Devant elle, je l'ai senti, et j'oubliais de m'étonner de cette confiance très humble, de cette tendresse sacrée qui lui ouvrait son âme.

Où les anges prennent-ils cette adorable indulgence, cette ineffable compassion pour des faiblesses qu'ils ne sauraient comprendre?

Ma propre mère n'eût pas été si tendre. Je le sentais, et appuyée sur la grille qui nous séparait, je fondis en larmes. Elle aussi pleurait avec une pitié céleste. Mais sa figure restait sereine.

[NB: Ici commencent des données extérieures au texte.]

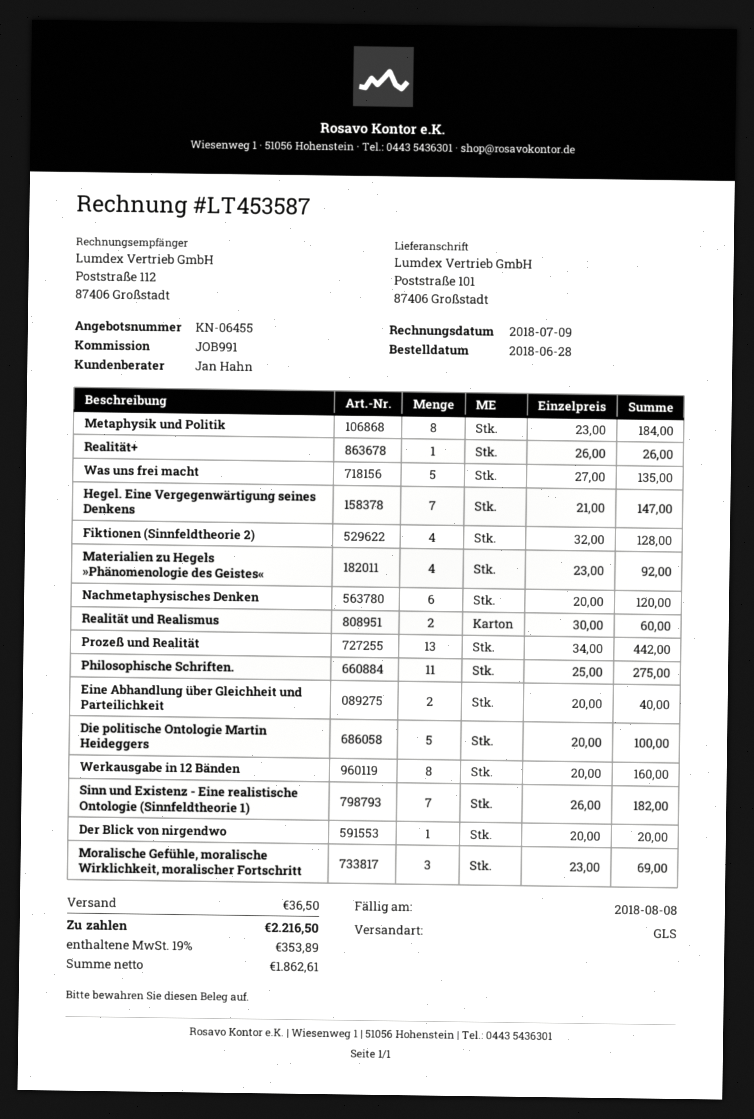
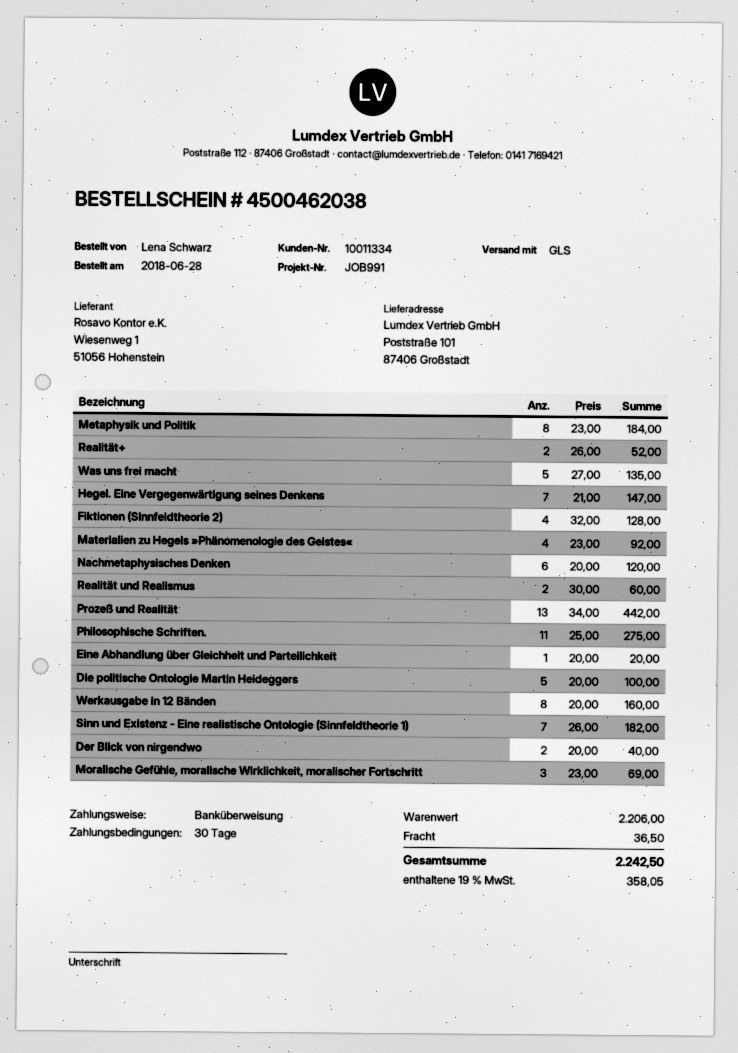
Realität+: 1 x 26.00 = 26.00 -> 2 x 26.00 = 52.00
Eine Abhandlung über Gleichheit und Parteilichkeit: 2 x 20.00 = 40.00 -> 1 x 20.00 = 20.00
Der Blick von nirgendwo: 1 x 20.00 = 20.00 -> 2 x 20.00 = 40.00
tax: 19% = 353.89 -> 19% = 358.05
total: 2216.50 -> 2242.50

Comme elle est profonde, la paix de ce coeur livré à l'amour Cette paix divine, je la sentais m'envelopper, me pénétrer pendant que je lui parlais.

Ô radieux visages des saints! ô lumineux regards qui plongez si avant dans l'éternité, et dans cet autre abîme qui s'appelle notre coeur! qui vous a vus ne vous oubliera jamais.

Mais devant elle, je n'éprouvais ni gêne, ni embarras. Au contraire, son regard si calme et si pur répandait dans mon coeur je ne sais quelle délicieuse sérénité.

Oui, je suis heureuse d'avoir été là. J'en ai emporté une force, une lumière, un parfum, j'espère y avoir compris le but de la vie. Dans cette chère église, devant la croix sanglante qui domine le tabernacle, j'ai accepté ma vie telle qu'elle est, j'ai promis d'accomplir le grand commandement de l'amour. Ô cher asile de la prière et de la paix!

C'est avec regret que j'ai quitté ma chambre où d'autres âmes faibles sont venues chercher la force—où la Fleur du carmel a passé.—Là, je n'entendais rien que le murmure de l'Yarnaska coulant tout auprès. Ce bruit mélancolique me fournissait mille pensées tristes et douces.

Les vagues de la mer s'éloignent pour revenir bientôt, mais les eaux d'une rivière sont comme le temps qui passe, et ne revient jamais.